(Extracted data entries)
---+---

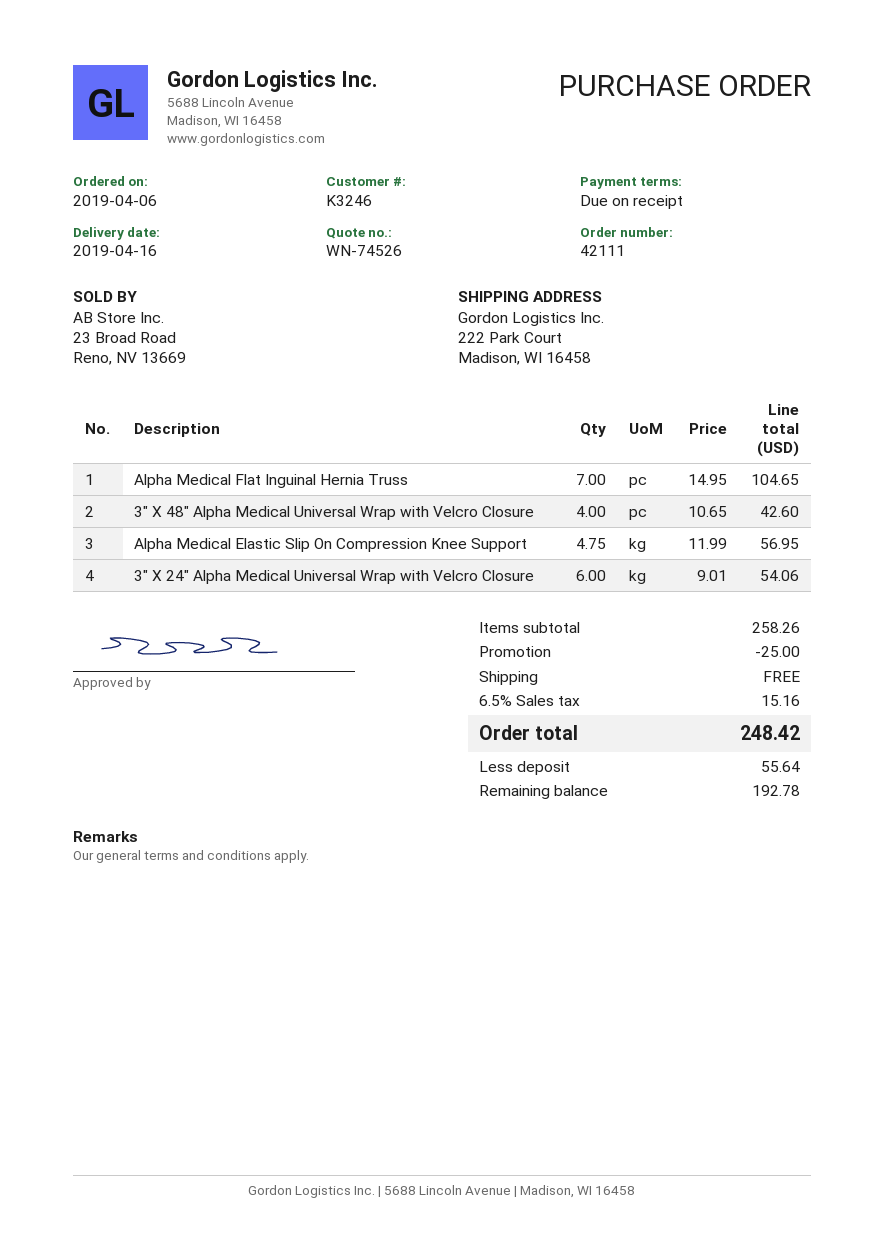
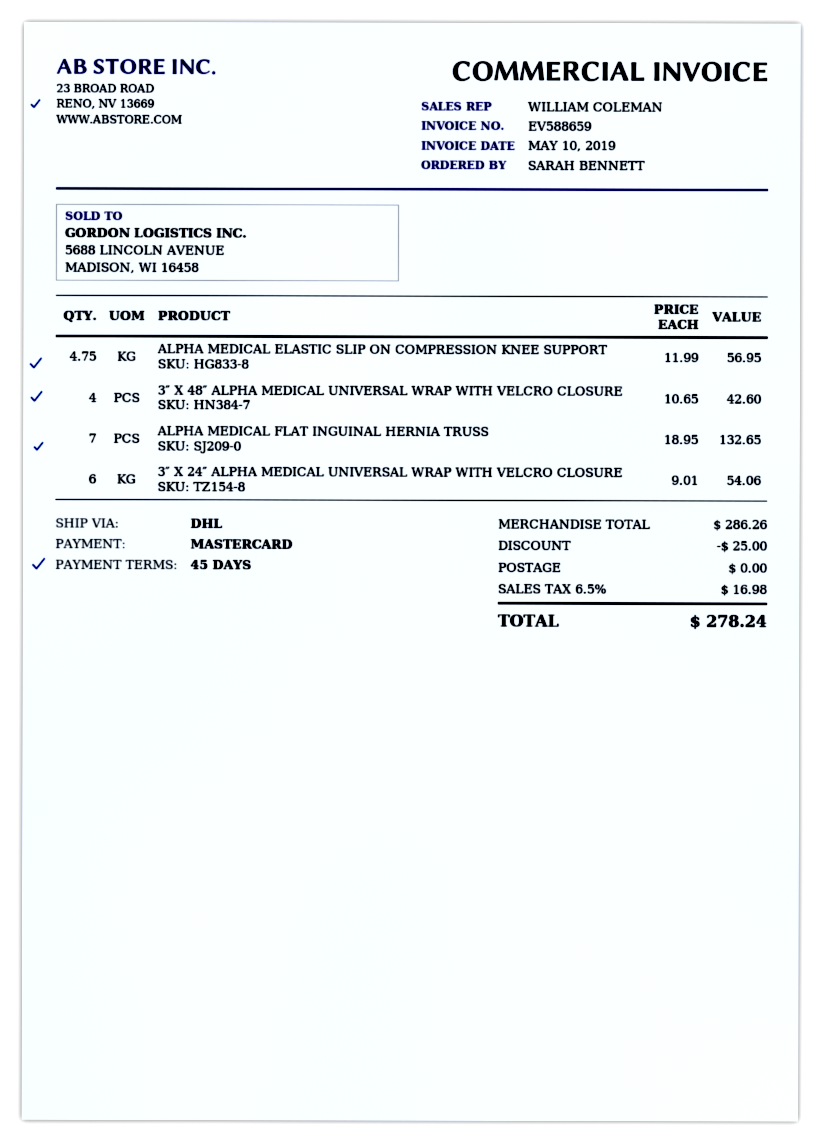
payment terms: on receipt -> 45 days
Alpha Medical Flat Inguinal Hernia Truss: 7 x 14.95 = 104.65 -> 7 x 18.95 = 132.65
subtotal: 258.26 -> 286.26
tax: 6.5% = 15.16 -> 6.5% = 16.98
total: 248.42 -> 278.24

---+---

- **PROBLEM DETAILS**
Only the text of the records belongs in your answer, copied exactly as it appears above.

- **RESPONSE TO THE EXERCISE**
payment terms: on receipt -> 45 days
Alpha Medical Flat Inguinal Hernia Truss: 7 x 14.95 = 104.65 -> 7 x 18.95 = 132.65
subtotal: 258.26 -> 286.26
tax: 6.5% = 15.16 -> 6.5% = 16.98
total: 248.42 -> 278.24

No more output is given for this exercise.